The Department of Agriculture will require all federal employees to be vaccinated for COVID-19 by Nov. 22, except those who are “legally entitled to a reasonable or religious accommodation,” according to a workplace safety plan outlining the department's pandemic response.

Federal employees getting the Moderna and Pfizer vaccines need to get their first dose by Oct. 11 and Oct. 18, respectively, and their second doses by Nov. 8. Those who are getting the Johnson and Johnson vaccine must do so by Nov. 8. 

The plan is a result of an executive order requiring vaccinations for federal employees President Joe Biden signed in September.

Employees who are fully vaccinated, but live in regions of the country with “high” or “substantial” transmission, and unvaccinated employees are required to wear masks. 

According to the memo, employees seeking an exemption for either medical or religious reasons will need to submit requests by Oct. 18 to their Reasonable Accommodation and Religious Accommodation Coordinators, but the document also notes employees "may submit requests for an exception after this date."

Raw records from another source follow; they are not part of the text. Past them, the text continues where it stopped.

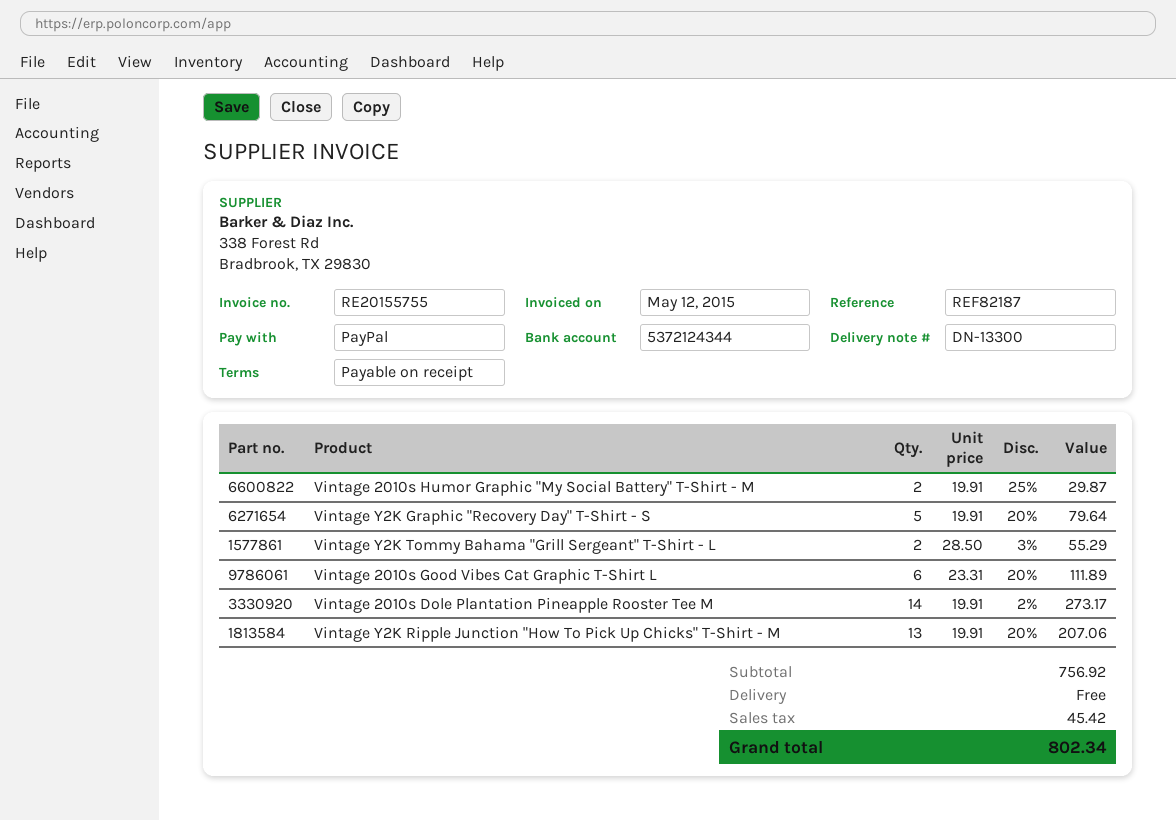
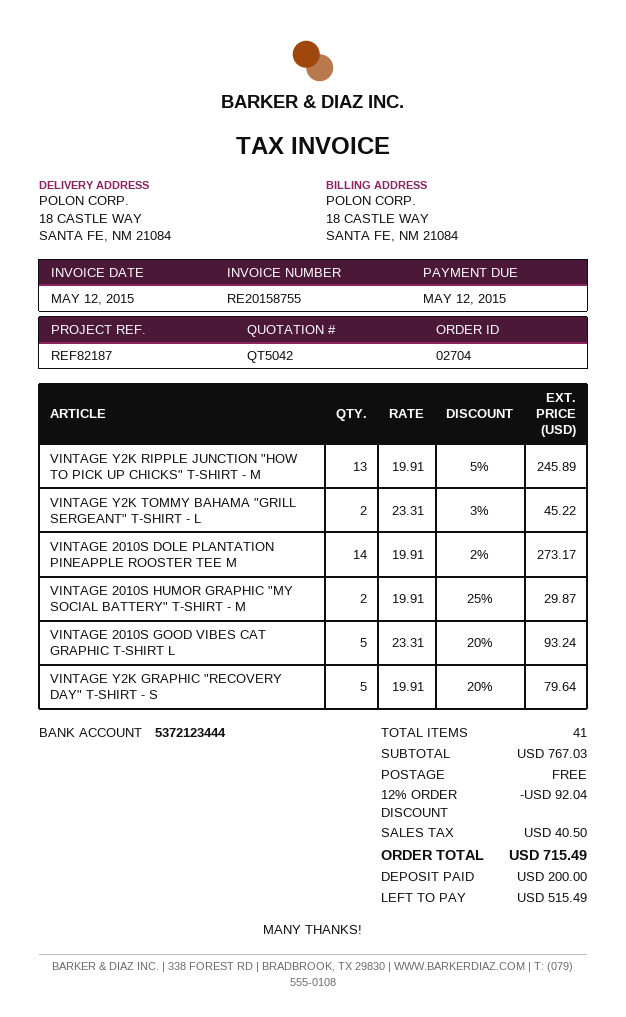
invoice number: RE20155755 -> RE20158755
bank account: 5372124344 -> 5372123444
Vintage Y2K Tommy Bahama "Grill Sergeant" T-Shirt - L: 2 x 28.50 - 3% = 55.29 -> 2 x 23.31 - 3% = 45.22
Vintage 2010s Good Vibes Cat Graphic T-Shirt L: 6 x 23.31 - 20% = 111.89 -> 5 x 23.31 - 20% = 93.24
Vintage Y2K Ripple Junction "How To Pick Up Chicks" T-Shirt - M: 13 x 19.91 - 20% = 207.06 -> 13 x 19.91 - 5% = 245.89
subtotal: 756.92 -> 767.03
discount: none -> 12% = 92.04
tax: 45.42 -> 40.50
total: 802.34 -> 715.49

The memo states that Federal employees who refuse to be vaccinated or provide proof of vaccination without an approved reasonable or religious accommodation will be subject to “disciplinary measures, up to and including removal from Federal service.” However, the agency said it will not pursue disciplinary measures for employees who have pending requests for accommodation related to the vaccine requirement. 

Some have expressed concern the mandate could lead to staff reductions at USDA's county offices throughout the country.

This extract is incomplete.